Classification of data isn’t always clear and datasets can contain several types of data. In those cases the data with the highest classification should apply to the dataset as it generally has the highest level of controls applied to it. Classification identifies the data and how it is treated, so to drive good security practice, these simple questions can help guide the safeguards in place to protect it:
- What is the data type?
- Who NEEDS access to this data?
- How is the data accessed?
- Does this data need to be accessible to people or systems?
- If system access is required – what else does that system have access to?
- How is access to the data audited (identifying who, what, when and where)?
- Does this data need to be stored in the first place?

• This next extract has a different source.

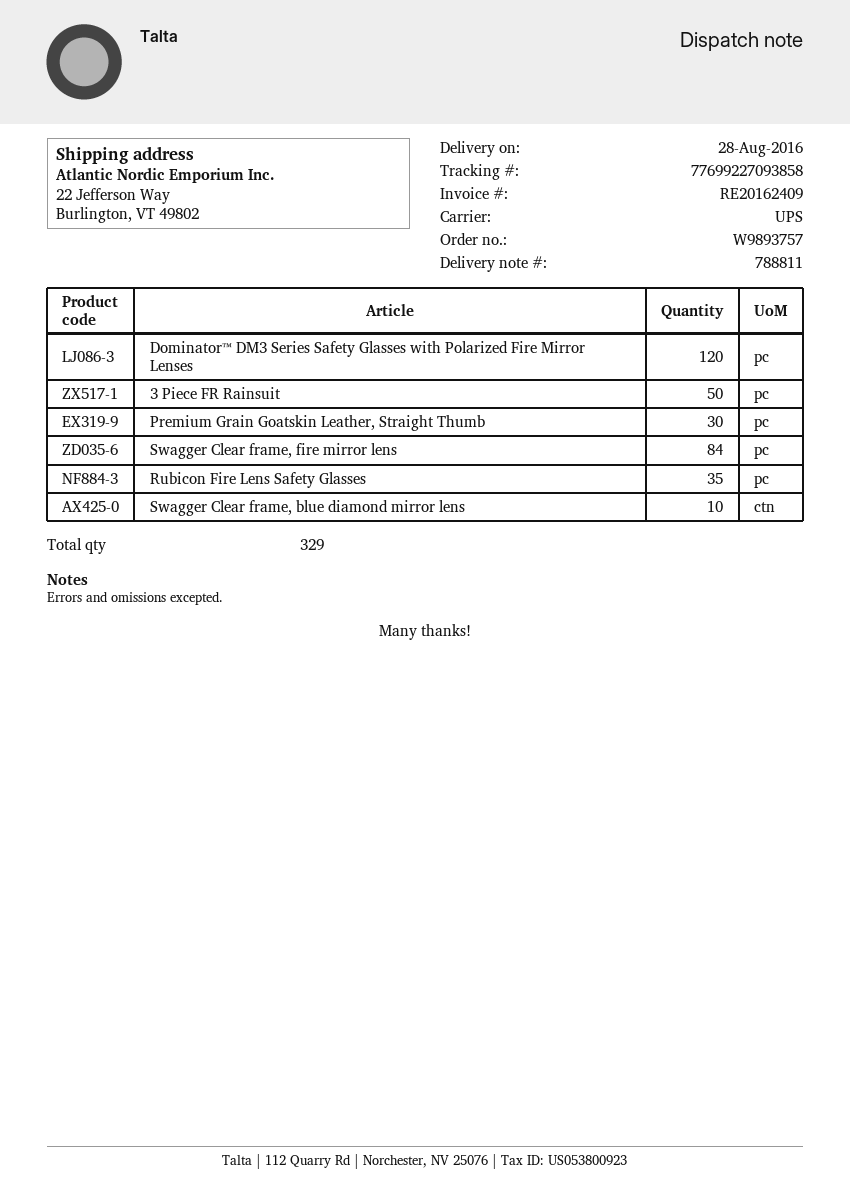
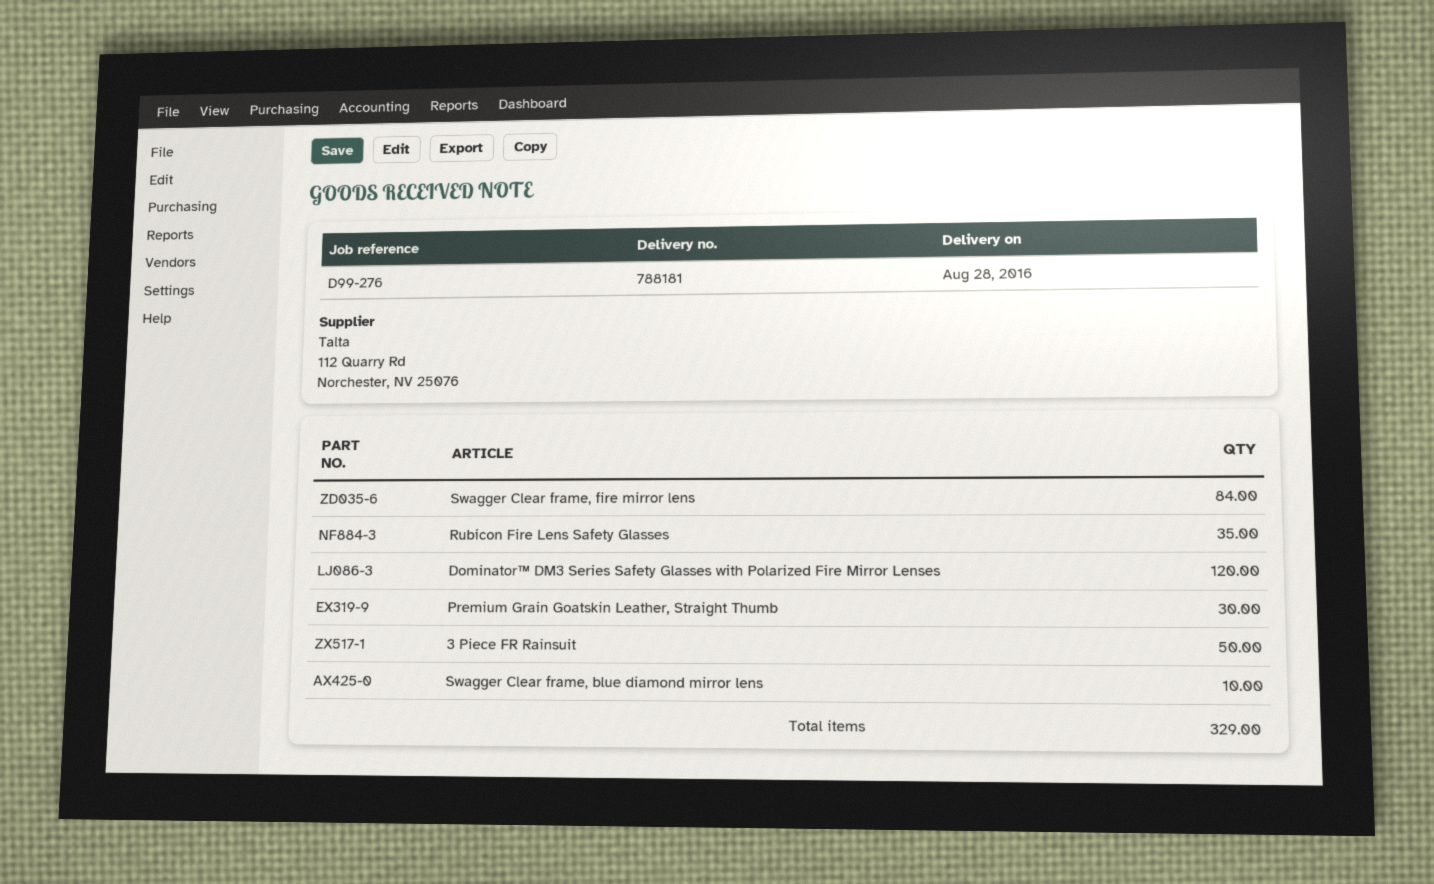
delivery note number: 788811 -> 788181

Asking these questions and implementing processes to handle these capabilities will foster a healthy security culture across organisations. Security is everyone’s responsibility and security awareness is not enough on its own to be secure. Security must be actively applied and implemented to ensure the safety of data and information. Recent high-profile data breaches have shown in many cases that the data breached had profound consequences to the individuals it exposed and the question needs to be asked – could this have been avoided if appropriate data classification and therefore treatment of that data adequately applied? It’s a sobering question and reminder of the importance of securing access to and treatment of data appropriately.